● **Assigned task**
Go to the line with "html: none ->" in the material below and copy from there through the line with "color: #0c4a6e ->", exactly. Pictures are not copied.

● **Given records**
- - - - -
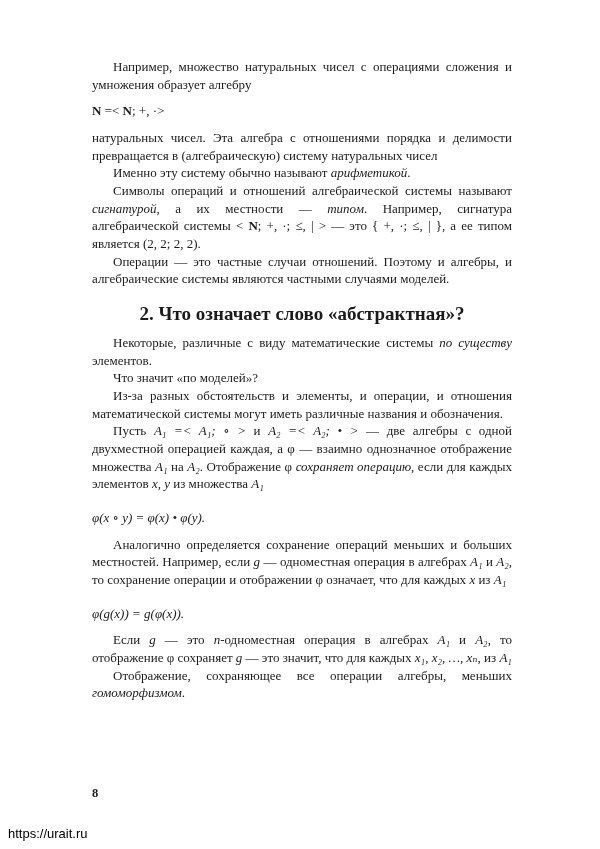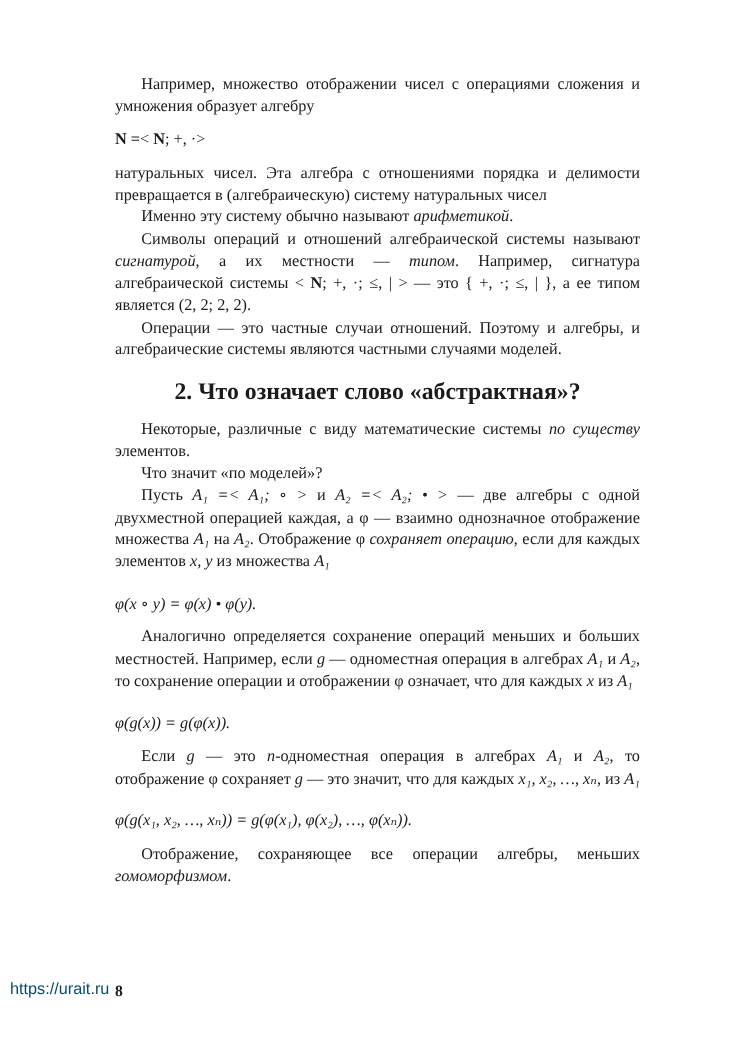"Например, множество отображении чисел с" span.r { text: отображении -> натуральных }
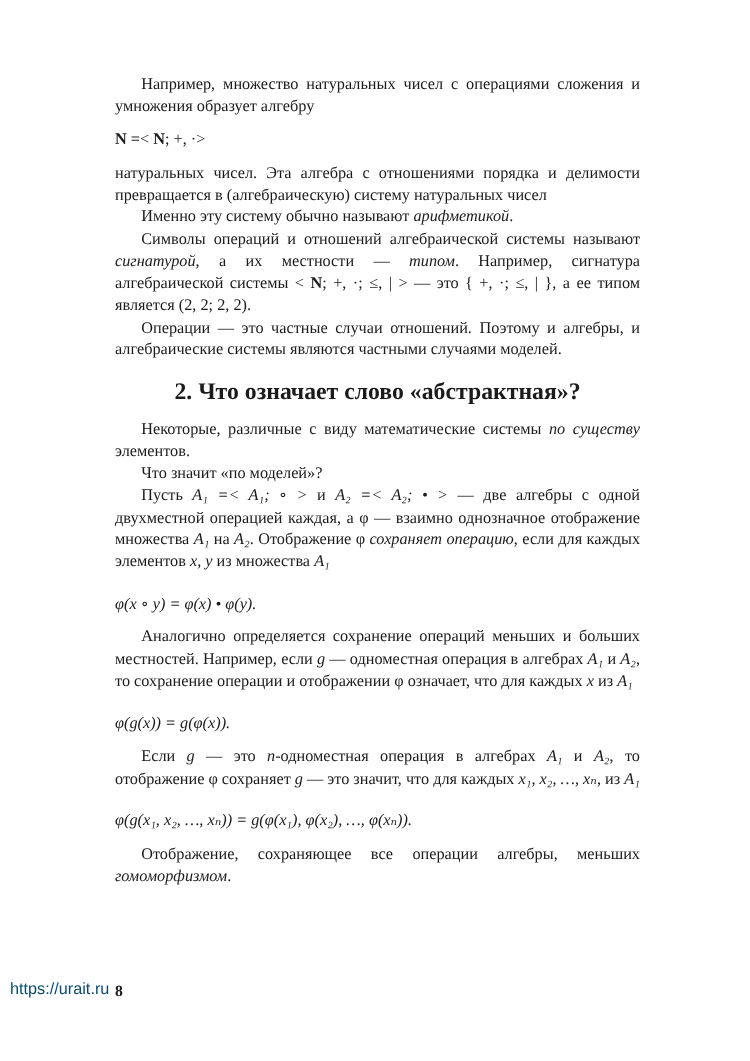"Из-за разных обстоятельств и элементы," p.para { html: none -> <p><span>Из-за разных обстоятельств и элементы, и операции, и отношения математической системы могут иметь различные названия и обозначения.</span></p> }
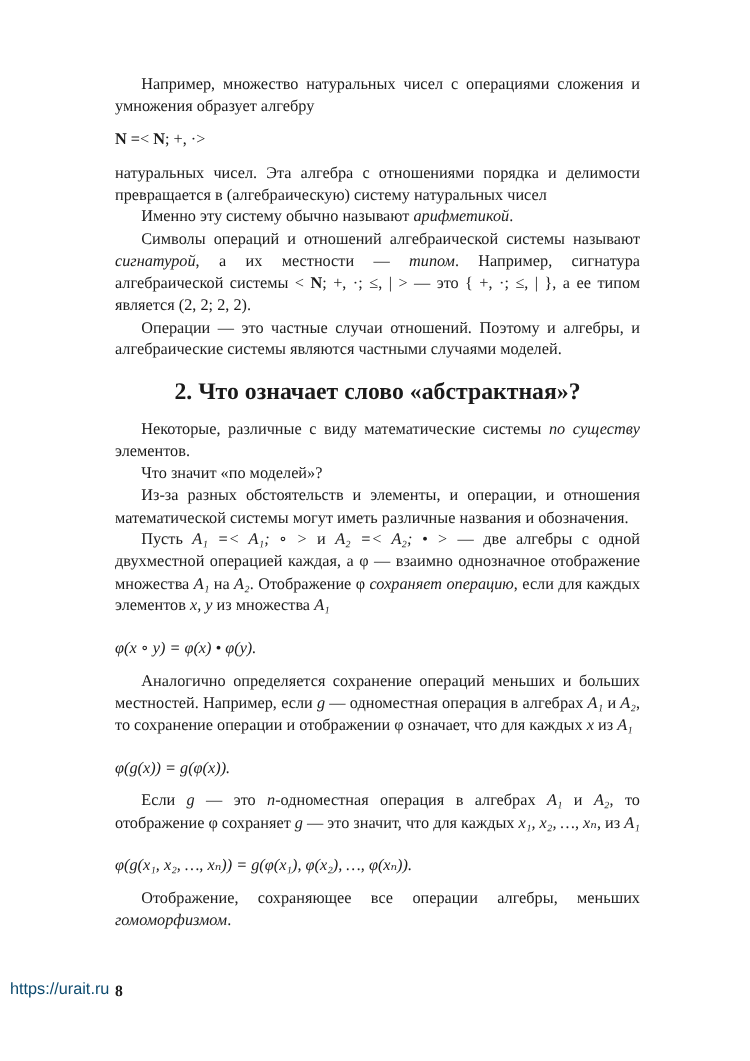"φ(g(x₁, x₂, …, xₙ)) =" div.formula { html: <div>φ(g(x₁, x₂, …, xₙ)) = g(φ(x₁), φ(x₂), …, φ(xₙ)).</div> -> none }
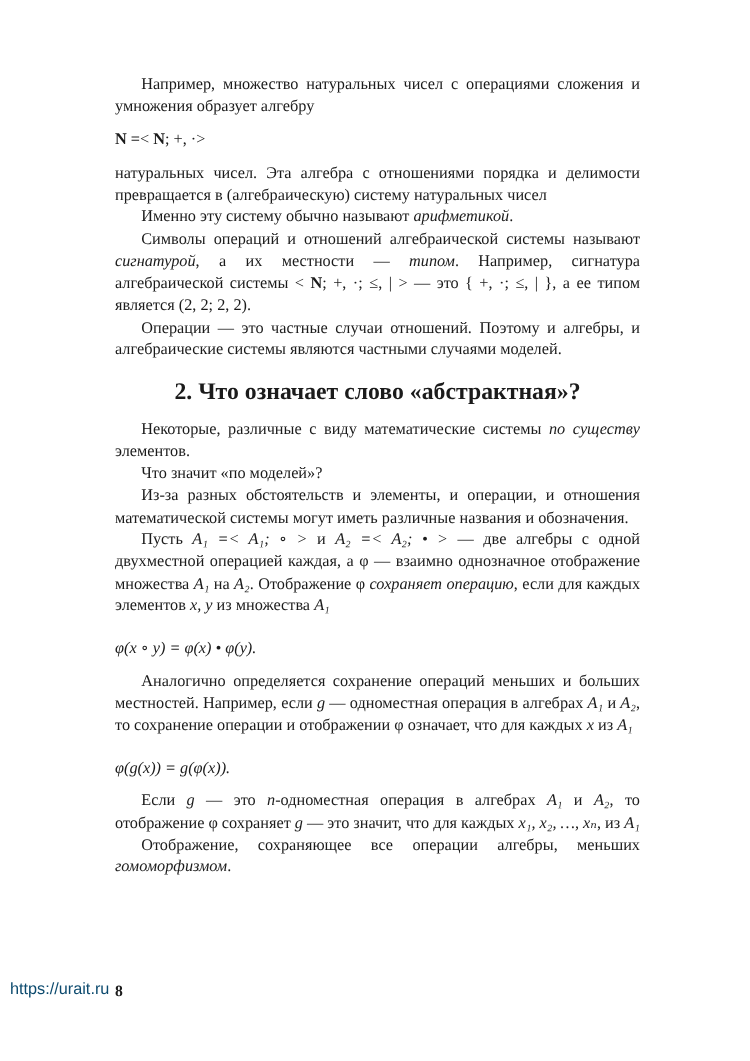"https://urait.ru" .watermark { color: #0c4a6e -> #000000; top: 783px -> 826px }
- - - - -
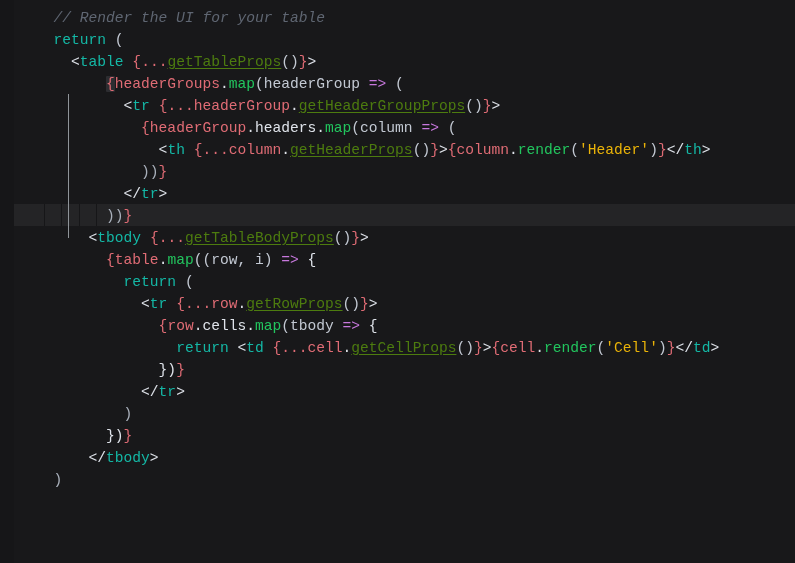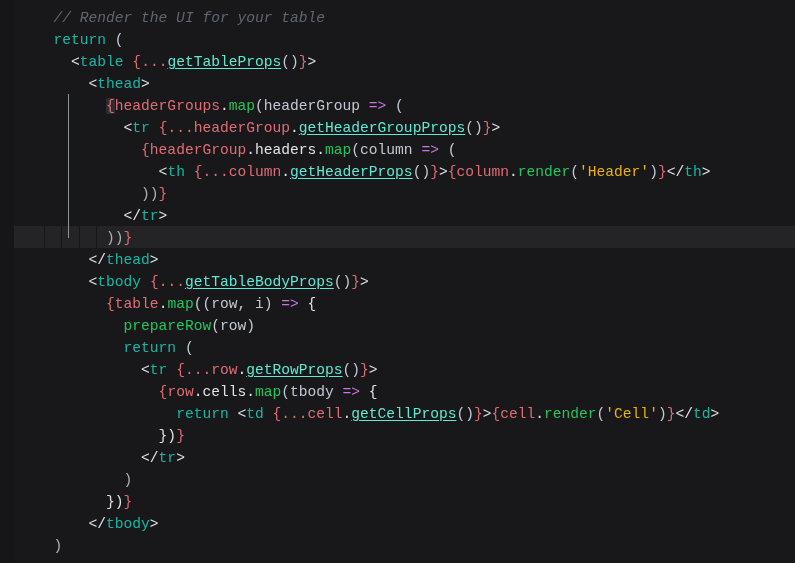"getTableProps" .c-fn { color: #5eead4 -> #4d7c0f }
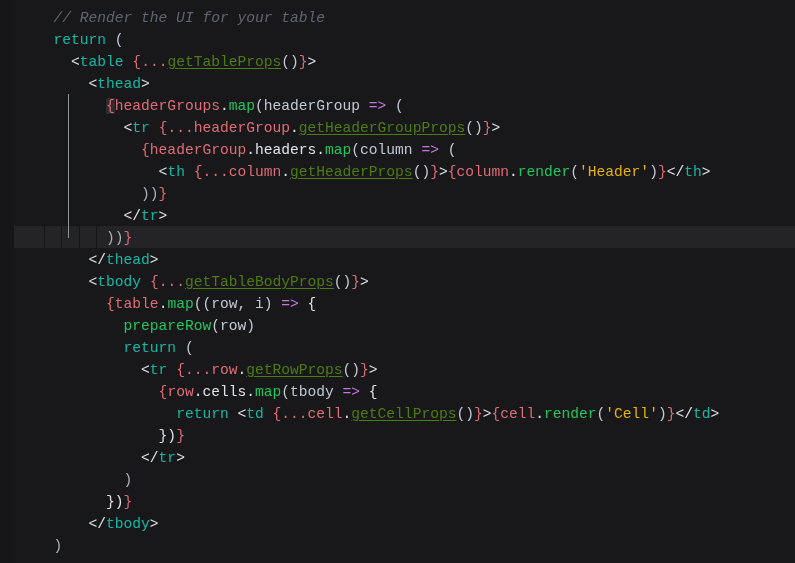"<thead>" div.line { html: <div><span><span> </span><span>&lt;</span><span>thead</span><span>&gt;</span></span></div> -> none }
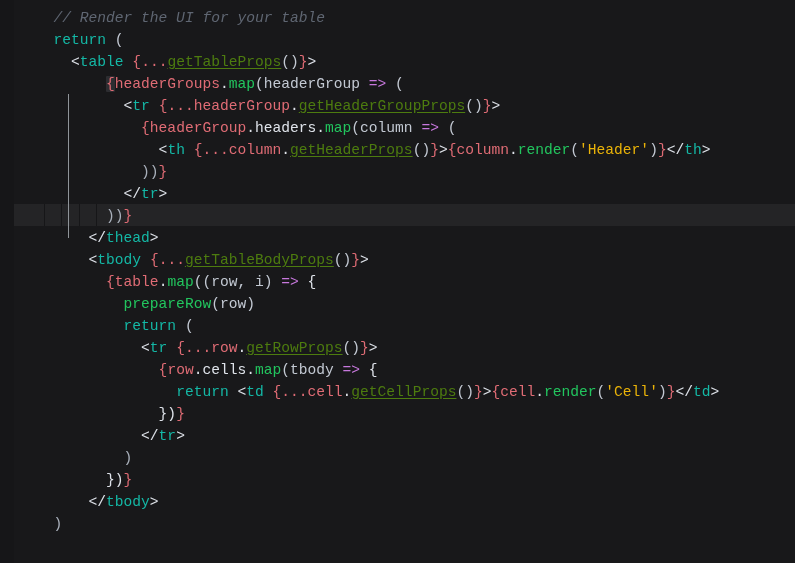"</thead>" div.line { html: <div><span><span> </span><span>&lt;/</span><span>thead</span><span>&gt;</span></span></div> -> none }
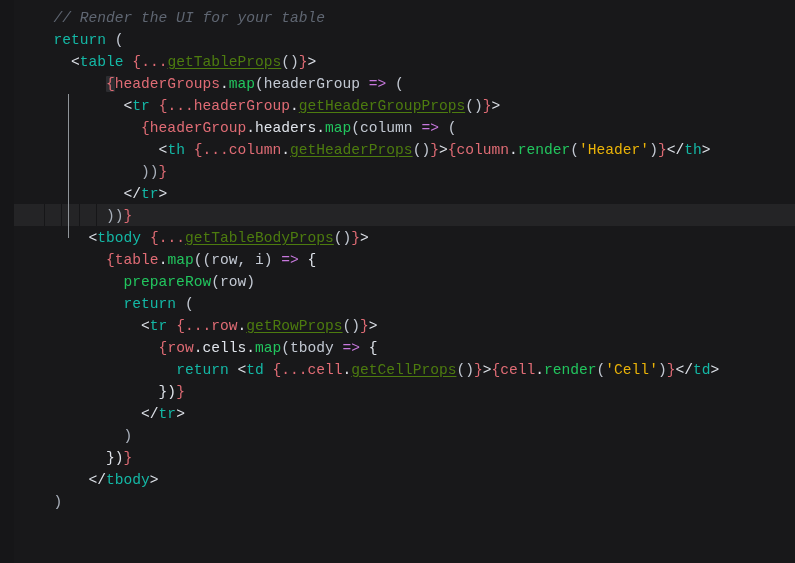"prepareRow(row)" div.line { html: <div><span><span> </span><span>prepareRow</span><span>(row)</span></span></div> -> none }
- - - - -
● **Problem solution**
"Из-за разных обстоятельств и элементы," p.para { html: none -> <p><span>Из-за разных обстоятельств и элементы, и операции, и отношения математической системы могут иметь различные названия и обозначения.</span></p> }
"φ(g(x₁, x₂, …, xₙ)) =" div.formula { html: <div>φ(g(x₁, x₂, …, xₙ)) = g(φ(x₁), φ(x₂), …, φ(xₙ)).</div> -> none }
"https://urait.ru" .watermark { color: #0c4a6e -> #000000; top: 783px -> 826px }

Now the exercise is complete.